A good recommendation system balances accuracy, variety, freshness, and fairness.

Key Facts

  • Collaborative filtering recommends items using patterns from many users with similar behavior.
  • Content-based filtering recommends items similar to what a user already liked, using features such as genre, actors, topics, or keywords.
  • A user-item matrix stores interactions, where rows are users, columns are items, and entries may be ratings, clicks, or watch time.
  • Matrix factorization approximates preferences as R ≈ U V^T, where U represents user factors and V represents item factors.
  • Cosine similarity compares vectors with cos(theta) = (A · B) / (||A|| ||B||).
  • Cold start happens when a new user or new show has too little interaction data for reliable recommendations.

Vocabulary

Recommendation system
A recommendation system is software that predicts which items a user may like based on data about users, items, and past behavior.
Collaborative filtering
Collaborative filtering is a method that recommends items by comparing a user's behavior with behavior from other users.
Content-based filtering
Content-based filtering is a method that recommends items similar to ones the user already watched or liked.
Embedding
An embedding is a list of numbers that represents a user, show, word, or image in a way a computer model can compare.
Cold start problem
The cold start problem is the difficulty of making good recommendations when there is little or no data about a new user or item.

Common Mistakes to Avoid

  • Thinking recommendations are based only on ratings.
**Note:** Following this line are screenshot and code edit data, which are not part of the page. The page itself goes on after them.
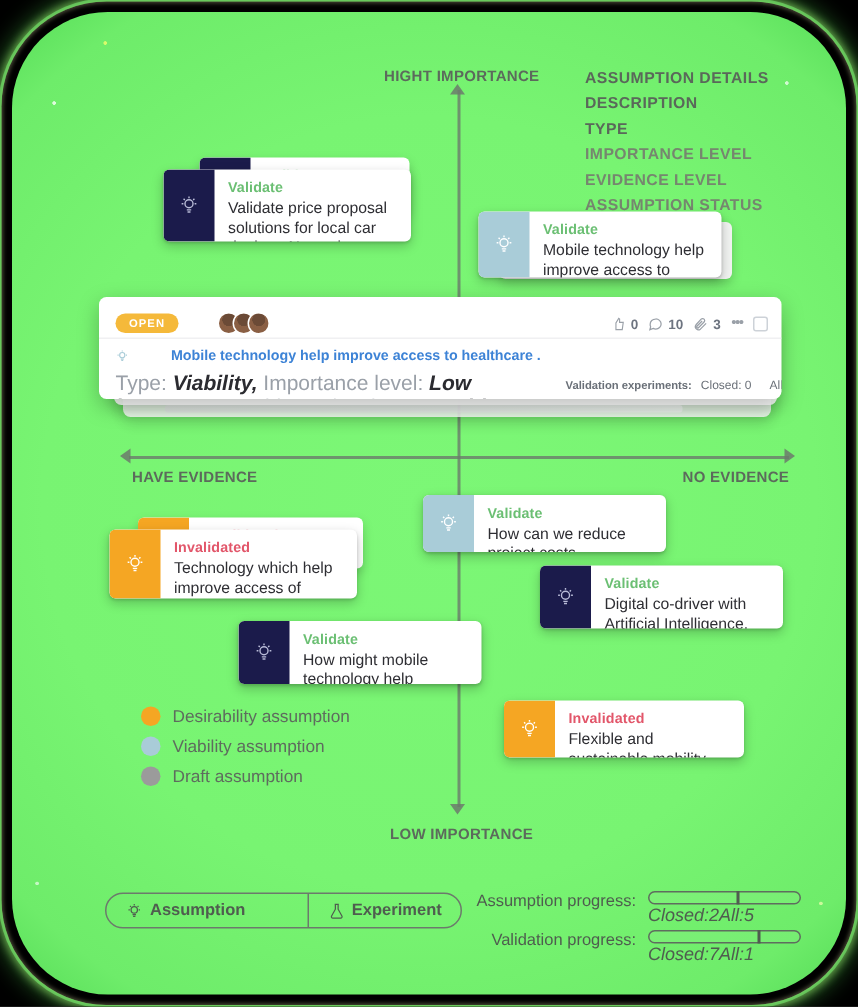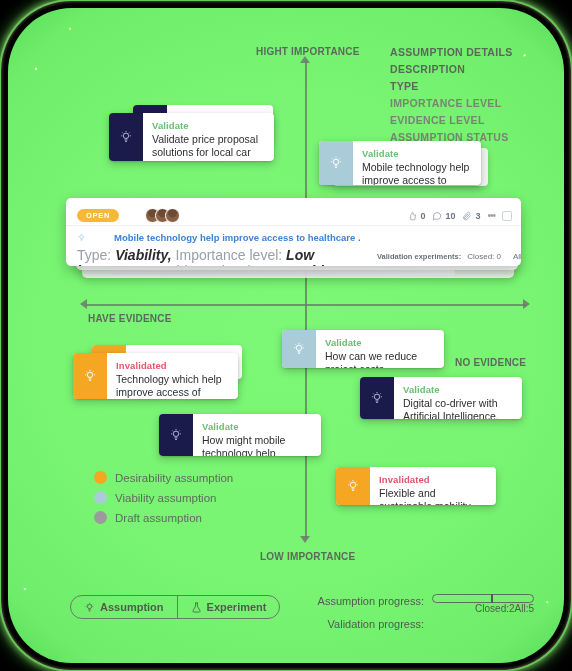--- a/index.html
+++ b/index.html
@@ -109,7 +109,7 @@
   #lbl-high { left: 248px; top: 38px; }
   #lbl-low  { left: 252px; top: 543px; }
   #lbl-have { left: 80px;  top: 305px; }
-  #lbl-no   { left: 447px; top: 305px; margin-top: 44px; }
+  #lbl-no   { left: 447px; top: 305px; }
 
   
   #details-list {

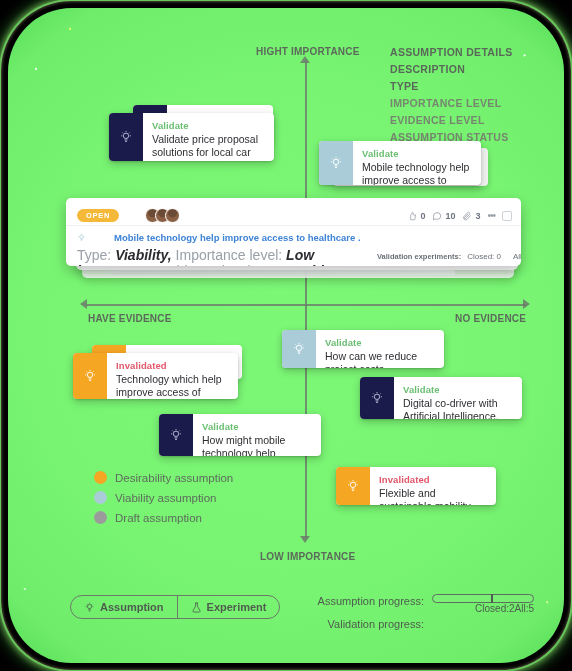--- a/index.html
+++ b/index.html
@@ -283,7 +283,7 @@
     color: #4f5d4f;
     white-space: nowrap;
   }
-  .tb-btn + .tb-btn { border-left: 1px solid #6c7a6c; }
+  .tb-btn + .tb-btn { border-left: 1px solid #6c7a6c; margin-left: 28px; }
 
   
   #progress {

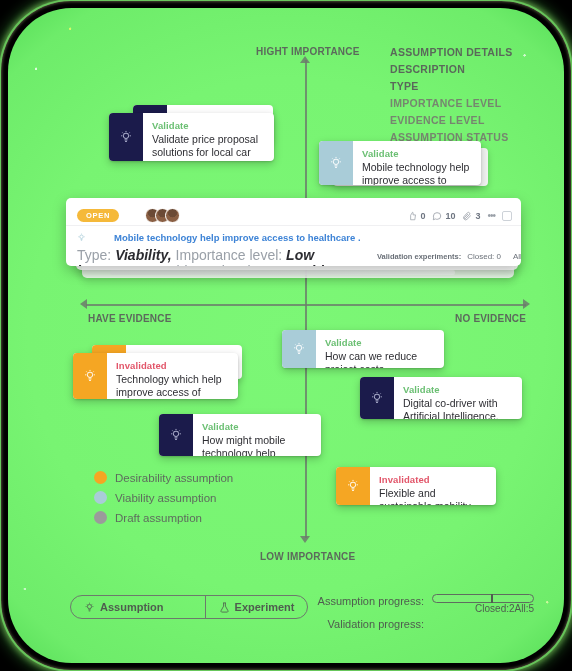--- a/index.html
+++ b/index.html
@@ -310,9 +310,10 @@
     background: #4f5d4f;
   }
   .pg-foot {
-    display: flex; justify-content: flex-end;
-    font-size: 10px; color: #4f5d4f;
+    display: flex; justify-content: flex-start;
+    font-size: 12px; color: #4f5d4f;
     margin-top: 0px;
+    font-style: italic;
   }
 </style>
 </head>

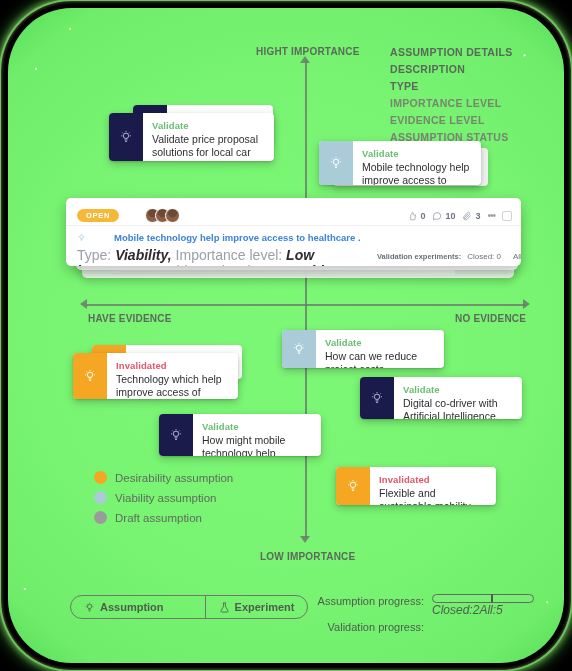--- a/index.html
+++ b/index.html
@@ -561,6 +561,15 @@
       </div>
       <div class="pg-row">
         <div class="pg-label">Validation  progress:</div>
+        <div class="pg-right">
+          <div class="pg-track">
+            <div class="pg-thumb" id="thumb-validation" style="left: 72%;"></div>
+          </div>
+          <div class="pg-foot">
+            <span>Closed:7</span>
+            <span>All:1</span>
+          </div>
+        </div>
       </div>
     </div>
Many services use watch time, skips, searches, device type, time of day, and other signals because most users rarely give explicit ratings.
  • Confusing collaborative filtering with content-based filtering. Collaborative filtering uses patterns across users, while content-based filtering uses item features such as genre, cast, and description.
  • Assuming the same show always has the same thumbnail for everyone. Services may test or personalize thumbnails because different images can attract different viewers to the same content.
  • Treating a high prediction score as a guarantee that a user will watch. Recommendation scores are probabilities or rankings, and real choices are affected by mood, context, novelty, and competing options.

Practice Questions

  1. 1 A user watched 80 minutes of a 100 minute movie. If watch completion score = minutes watched / total minutes, what is the score?
  2. 2 Two show embeddings are A = (3, 4) and B = (6, 8). Compute their cosine similarity using cos(theta) = (A · B) / (||A|| ||B||).
  3. 3 A new viewer creates an account and has not watched anything yet. Explain why this is a cold start problem and name two pieces of information a streaming service could use to make early recommendations.